Si se busca el tiempo vivido creyendo haberlo tenido todo y hoy se siente un vacío, algo falla, la sensación de pérdida es como una raja mal cerrada entre dos dedos; por lo tanto habrá que purgar el dolor y dejarlo en la zona de deshechos de emociones desusadas, quedarse con lo luminoso y seguir buscando eso mismo en el ahora.
Aunque está mal visto reivindicar la ternura, el amor, la fe y el sacrificio por el otro, ser lo mejor de uno mismo, en el fondo esto es lo que busca el ser humano; más allá de tener un cuerpo diez, la casa ideal, ser el mejor en lo profesional, saborear las tentaciones de la carne, la farra, gastar billetes de cien o vivir en el filo de la navaja. Cuando uno busca lo eterno en lo pasajero suele desmoronarse y se regresa a lo que se vivió de pequeño.
Ensoñaciones de los albores de mi vida se arrancan de mi sistema límbico en mitad del día, mientras hago la compra o cruzo la calle y cada vez me sucede más a menudo. Ya no tengo veinte ni treinta años, el tiempo no se detiene...
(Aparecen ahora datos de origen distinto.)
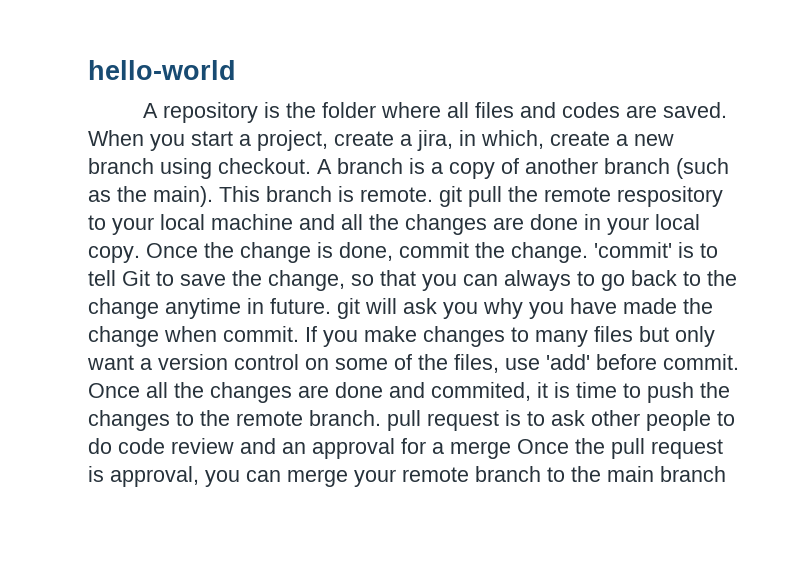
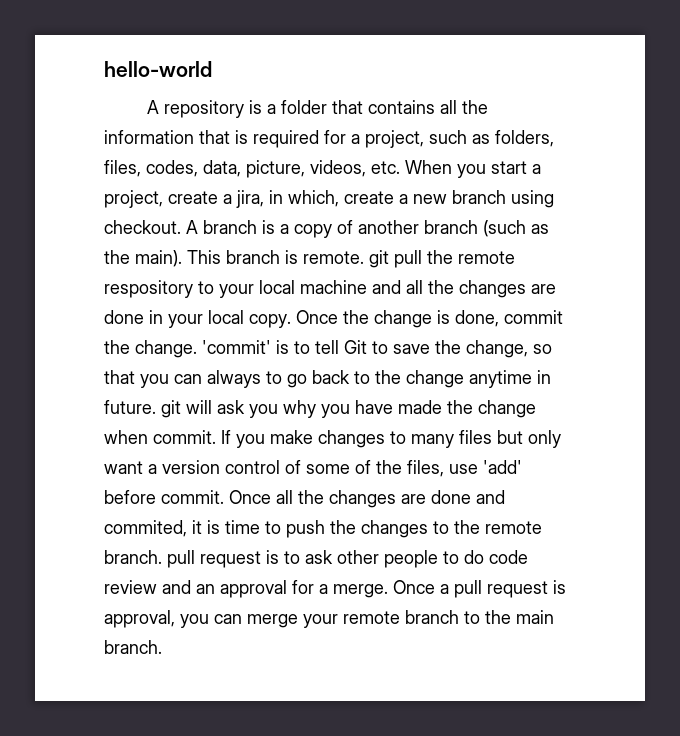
[285,102,727,118] the folder where all files and codes are saved. -> [266,100,488,114] [104,130,554,148] [104,160,400,178] a folder that contains all the information that is required for a project, such as folders, files, codes, data, picture, videos, etc.
[305,358,329,370] on -> [285,460,301,474] of
[450,438,605,459] merge Once the -> [333,580,449,598] merge. Once a
[660,466,726,482] branch -> [104,640,162,654] branch.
Me acuerdo de aquellas escenas cuando:
Cuando mis pies eran tan pequeños que se colocaban a la perfección sobre los de mi padre, me sostenía con cariño y bailaba conmigo en el salón de casa.
Cuando me hacían fotos, me contaban cuentos y cocinaban para mí.
Cuando al acostarme me daban un beso y me bendecían.
Cuando muchas noches después de salir de mi habitación mi madre, se quedaba en el aire ondulante la fragancia de su perfume.
Cuando nacieron mis hermanos pequeños y sentí que mi deber era protegerlos, como una loba a sus cachorros; cuando supe que nos entendíamos solo con mirarnos.
Compartiendo mi familia -especial y con más miembros, al estar separados mis padres- su tiempo conmigo, el que pudieron darme, estando conmigo,a mi lado o en silencio; ese alimento invisible me ayudó a crecer y a valorar la capacidad de dar de las personas.
Estas evocaciones y otras que me han contado, no se pierden, están en el álbum de mi corazón y para mí hoy, siendo una mujer aguerrida, un abrazo sigue siendo el poder más fuerte del mundo.